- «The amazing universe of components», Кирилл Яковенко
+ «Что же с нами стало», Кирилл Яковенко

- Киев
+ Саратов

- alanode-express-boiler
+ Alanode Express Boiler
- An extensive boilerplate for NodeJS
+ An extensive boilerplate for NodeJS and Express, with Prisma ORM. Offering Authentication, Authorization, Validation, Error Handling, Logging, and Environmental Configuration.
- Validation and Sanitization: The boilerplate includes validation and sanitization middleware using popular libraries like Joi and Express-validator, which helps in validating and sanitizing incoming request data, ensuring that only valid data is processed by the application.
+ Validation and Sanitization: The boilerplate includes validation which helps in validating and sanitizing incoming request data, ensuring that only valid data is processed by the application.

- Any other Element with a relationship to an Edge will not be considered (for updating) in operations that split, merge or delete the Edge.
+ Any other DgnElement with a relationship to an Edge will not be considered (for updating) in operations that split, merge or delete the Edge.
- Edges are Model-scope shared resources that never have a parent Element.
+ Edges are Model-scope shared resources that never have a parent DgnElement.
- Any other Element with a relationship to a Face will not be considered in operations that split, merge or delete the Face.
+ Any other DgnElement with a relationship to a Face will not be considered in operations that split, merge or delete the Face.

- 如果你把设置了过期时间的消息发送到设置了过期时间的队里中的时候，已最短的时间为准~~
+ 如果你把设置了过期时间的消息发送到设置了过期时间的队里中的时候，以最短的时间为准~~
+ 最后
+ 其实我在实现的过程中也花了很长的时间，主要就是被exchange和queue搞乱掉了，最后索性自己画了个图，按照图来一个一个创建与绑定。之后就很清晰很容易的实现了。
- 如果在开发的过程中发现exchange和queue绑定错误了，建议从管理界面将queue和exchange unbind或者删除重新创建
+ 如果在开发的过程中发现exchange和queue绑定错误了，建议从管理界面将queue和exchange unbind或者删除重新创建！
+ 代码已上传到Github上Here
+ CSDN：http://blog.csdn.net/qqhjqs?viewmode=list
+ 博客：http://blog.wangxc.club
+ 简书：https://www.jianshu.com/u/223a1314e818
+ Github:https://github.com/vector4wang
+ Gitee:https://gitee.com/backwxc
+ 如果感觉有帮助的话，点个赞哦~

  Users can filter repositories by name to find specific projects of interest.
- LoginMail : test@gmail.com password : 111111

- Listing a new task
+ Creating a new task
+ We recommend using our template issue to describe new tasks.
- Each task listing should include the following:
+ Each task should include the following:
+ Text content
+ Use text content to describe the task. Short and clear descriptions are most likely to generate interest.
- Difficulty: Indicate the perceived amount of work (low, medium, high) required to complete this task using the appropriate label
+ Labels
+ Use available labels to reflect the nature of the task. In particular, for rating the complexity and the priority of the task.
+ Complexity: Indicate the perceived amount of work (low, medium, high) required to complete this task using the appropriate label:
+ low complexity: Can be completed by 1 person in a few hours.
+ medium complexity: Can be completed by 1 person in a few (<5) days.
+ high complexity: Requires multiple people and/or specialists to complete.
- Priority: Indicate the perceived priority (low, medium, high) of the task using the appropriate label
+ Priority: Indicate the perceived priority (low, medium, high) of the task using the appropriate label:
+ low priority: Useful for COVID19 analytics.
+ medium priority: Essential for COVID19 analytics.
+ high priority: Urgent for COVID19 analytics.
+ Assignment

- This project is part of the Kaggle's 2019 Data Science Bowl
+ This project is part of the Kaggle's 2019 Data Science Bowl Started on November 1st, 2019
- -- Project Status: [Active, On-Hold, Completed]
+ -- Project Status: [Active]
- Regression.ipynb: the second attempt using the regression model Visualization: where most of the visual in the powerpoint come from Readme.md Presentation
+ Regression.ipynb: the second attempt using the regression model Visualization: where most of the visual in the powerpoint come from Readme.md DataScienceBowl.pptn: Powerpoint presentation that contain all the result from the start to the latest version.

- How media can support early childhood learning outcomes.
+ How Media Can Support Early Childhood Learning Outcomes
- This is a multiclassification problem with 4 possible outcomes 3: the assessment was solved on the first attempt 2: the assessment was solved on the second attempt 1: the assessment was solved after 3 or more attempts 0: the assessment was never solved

■ To do ■
Return the material above in full, exactly as written.

■ Answer to this task ■
- «The amazing universe of components», Кирилл Яковенко
+ «Что же с нами стало», Кирилл Яковенко

- Киев
+ Саратов

- alanode-express-boiler
+ Alanode Express Boiler
- An extensive boilerplate for NodeJS
+ An extensive boilerplate for NodeJS and Express, with Prisma ORM. Offering Authentication, Authorization, Validation, Error Handling, Logging, and Environmental Configuration.
- Validation and Sanitization: The boilerplate includes validation and sanitization middleware using popular libraries like Joi and Express-validator, which helps in validating and sanitizing incoming request data, ensuring that only valid data is processed by the application.
+ Validation and Sanitization: The boilerplate includes validation which helps in validating and sanitizing incoming request data, ensuring that only valid data is processed by the application.

- Any other Element with a relationship to an Edge will not be considered (for updating) in operations that split, merge or delete the Edge.
+ Any other DgnElement with a relationship to an Edge will not be considered (for updating) in operations that split, merge or delete the Edge.
- Edges are Model-scope shared resources that never have a parent Element.
+ Edges are Model-scope shared resources that never have a parent DgnElement.
- Any other Element with a relationship to a Face will not be considered in operations that split, merge or delete the Face.
+ Any other DgnElement with a relationship to a Face will not be considered in operations that split, merge or delete the Face.

- 如果你把设置了过期时间的消息发送到设置了过期时间的队里中的时候，已最短的时间为准~~
+ 如果你把设置了过期时间的消息发送到设置了过期时间的队里中的时候，以最短的时间为准~~
+ 最后
+ 其实我在实现的过程中也花了很长的时间，主要就是被exchange和queue搞乱掉了，最后索性自己画了个图，按照图来一个一个创建与绑定。之后就很清晰很容易的实现了。
- 如果在开发的过程中发现exchange和queue绑定错误了，建议从管理界面将queue和exchange unbind或者删除重新创建
+ 如果在开发的过程中发现exchange和queue绑定错误了，建议从管理界面将queue和exchange unbind或者删除重新创建！
+ 代码已上传到Github上Here
+ CSDN：http://blog.csdn.net/qqhjqs?viewmode=list
+ 博客：http://blog.wangxc.club
+ 简书：https://www.jianshu.com/u/223a1314e818
+ Github:https://github.com/vector4wang
+ Gitee:https://gitee.com/backwxc
+ 如果感觉有帮助的话，点个赞哦~

  Users can filter repositories by name to find specific projects of interest.
- LoginMail : test@gmail.com password : 111111

- Listing a new task
+ Creating a new task
+ We recommend using our template issue to describe new tasks.
- Each task listing should include the following:
+ Each task should include the following:
+ Text content
+ Use text content to describe the task. Short and clear descriptions are most likely to generate interest.
- Difficulty: Indicate the perceived amount of work (low, medium, high) required to complete this task using the appropriate label
+ Labels
+ Use available labels to reflect the nature of the task. In particular, for rating the complexity and the priority of the task.
+ Complexity: Indicate the perceived amount of work (low, medium, high) required to complete this task using the appropriate label:
+ low complexity: Can be completed by 1 person in a few hours.
+ medium complexity: Can be completed by 1 person in a few (<5) days.
+ high complexity: Requires multiple people and/or specialists to complete.
- Priority: Indicate the perceived priority (low, medium, high) of the task using the appropriate label
+ Priority: Indicate the perceived priority (low, medium, high) of the task using the appropriate label:
+ low priority: Useful for COVID19 analytics.
+ medium priority: Essential for COVID19 analytics.
+ high priority: Urgent for COVID19 analytics.
+ Assignment

- This project is part of the Kaggle's 2019 Data Science Bowl
+ This project is part of the Kaggle's 2019 Data Science Bowl Started on November 1st, 2019
- -- Project Status: [Active, On-Hold, Completed]
+ -- Project Status: [Active]
- Regression.ipynb: the second attempt using the regression model Visualization: where most of the visual in the powerpoint come from Readme.md Presentation
+ Regression.ipynb: the second attempt using the regression model Visualization: where most of the visual in the powerpoint come from Readme.md DataScienceBowl.pptn: Powerpoint presentation that contain all the result from the start to the latest version.

- How media can support early childhood learning outcomes.
+ How Media Can Support Early Childhood Learning Outcomes
- This is a multiclassification problem with 4 possible outcomes 3: the assessment was solved on the first attempt 2: the assessment was solved on the second attempt 1: the assessment was solved after 3 or more attempts 0: the assessment was never solved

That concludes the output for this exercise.